• **Assignment**
Please copy out all lines of the entries that contain the word "Install".

• **Edit difference data**
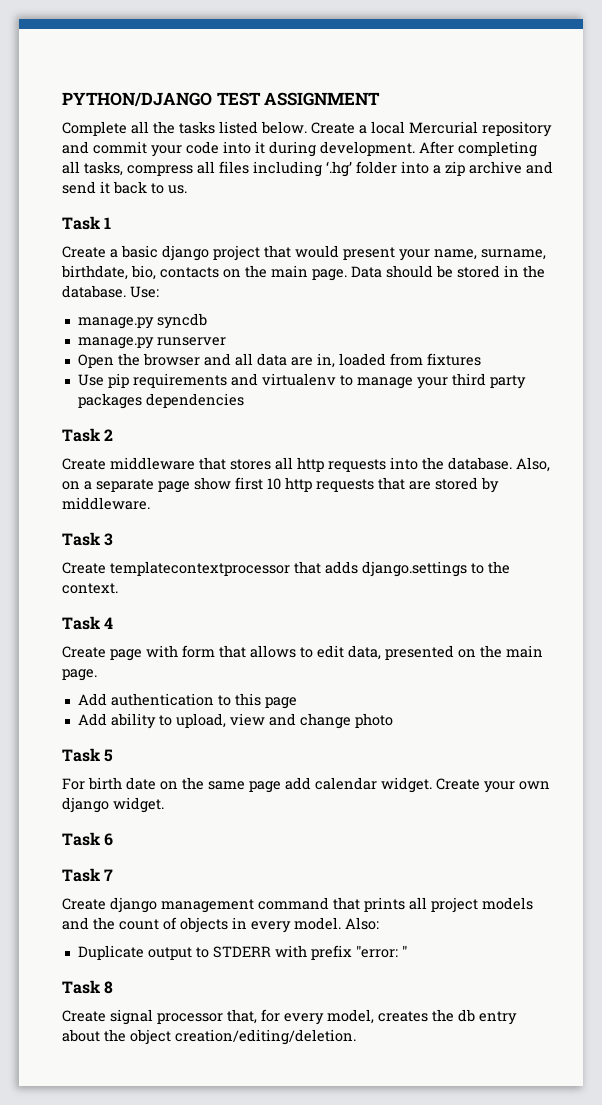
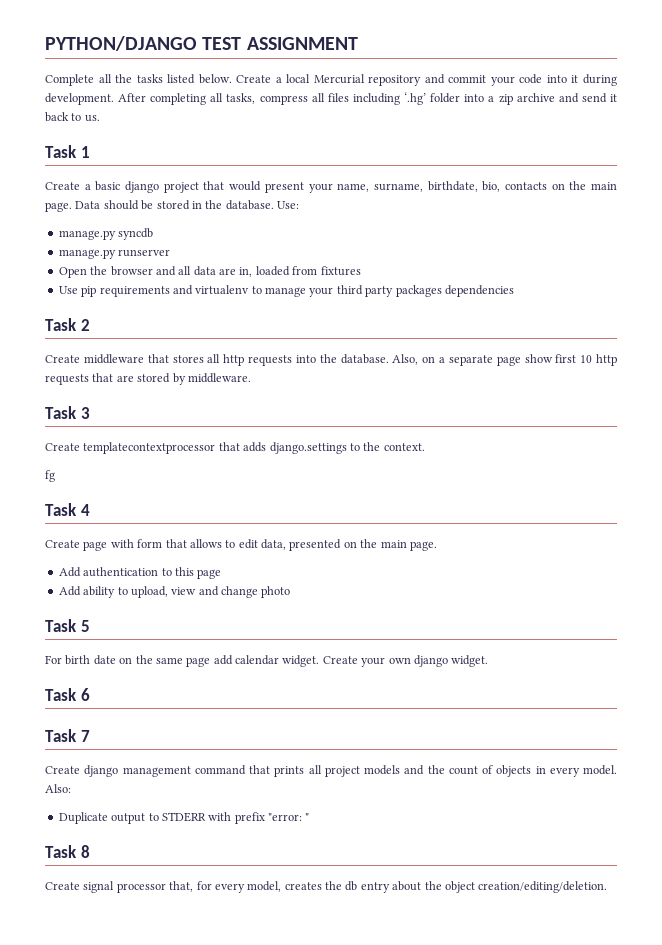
+ fg

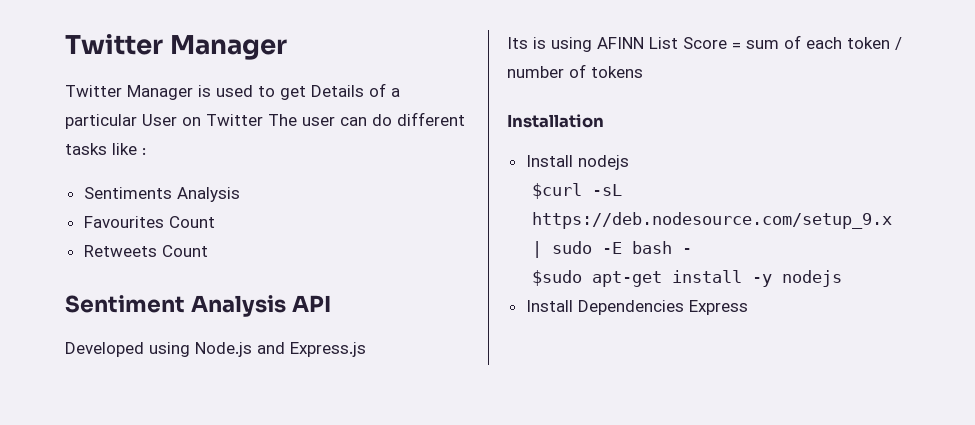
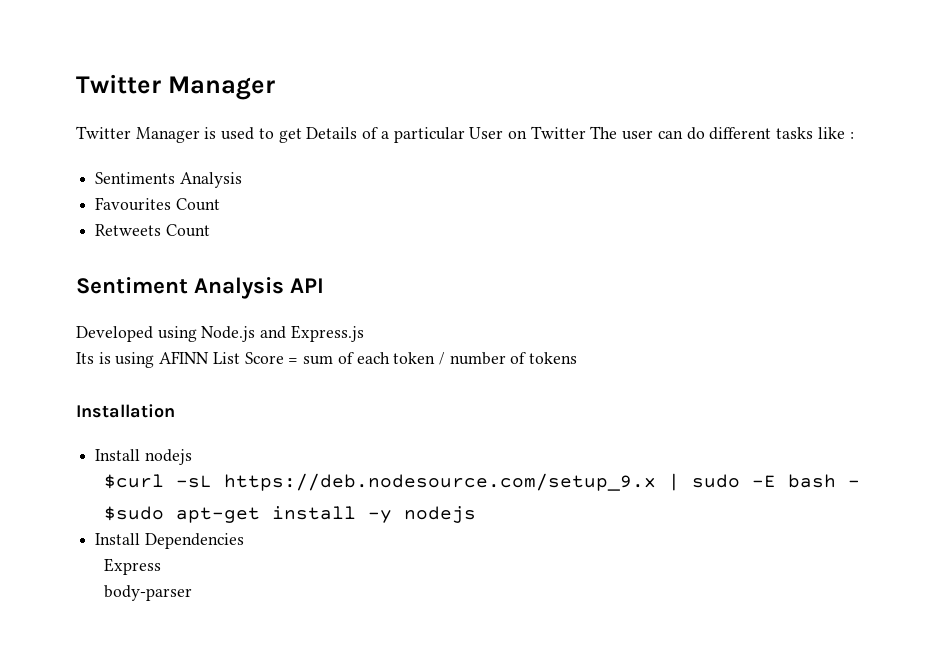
- Install Dependencies Express
+ Install Dependencies
+ Express
+ body-parser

• **Response to the task**
- Install Dependencies Express
+ Install Dependencies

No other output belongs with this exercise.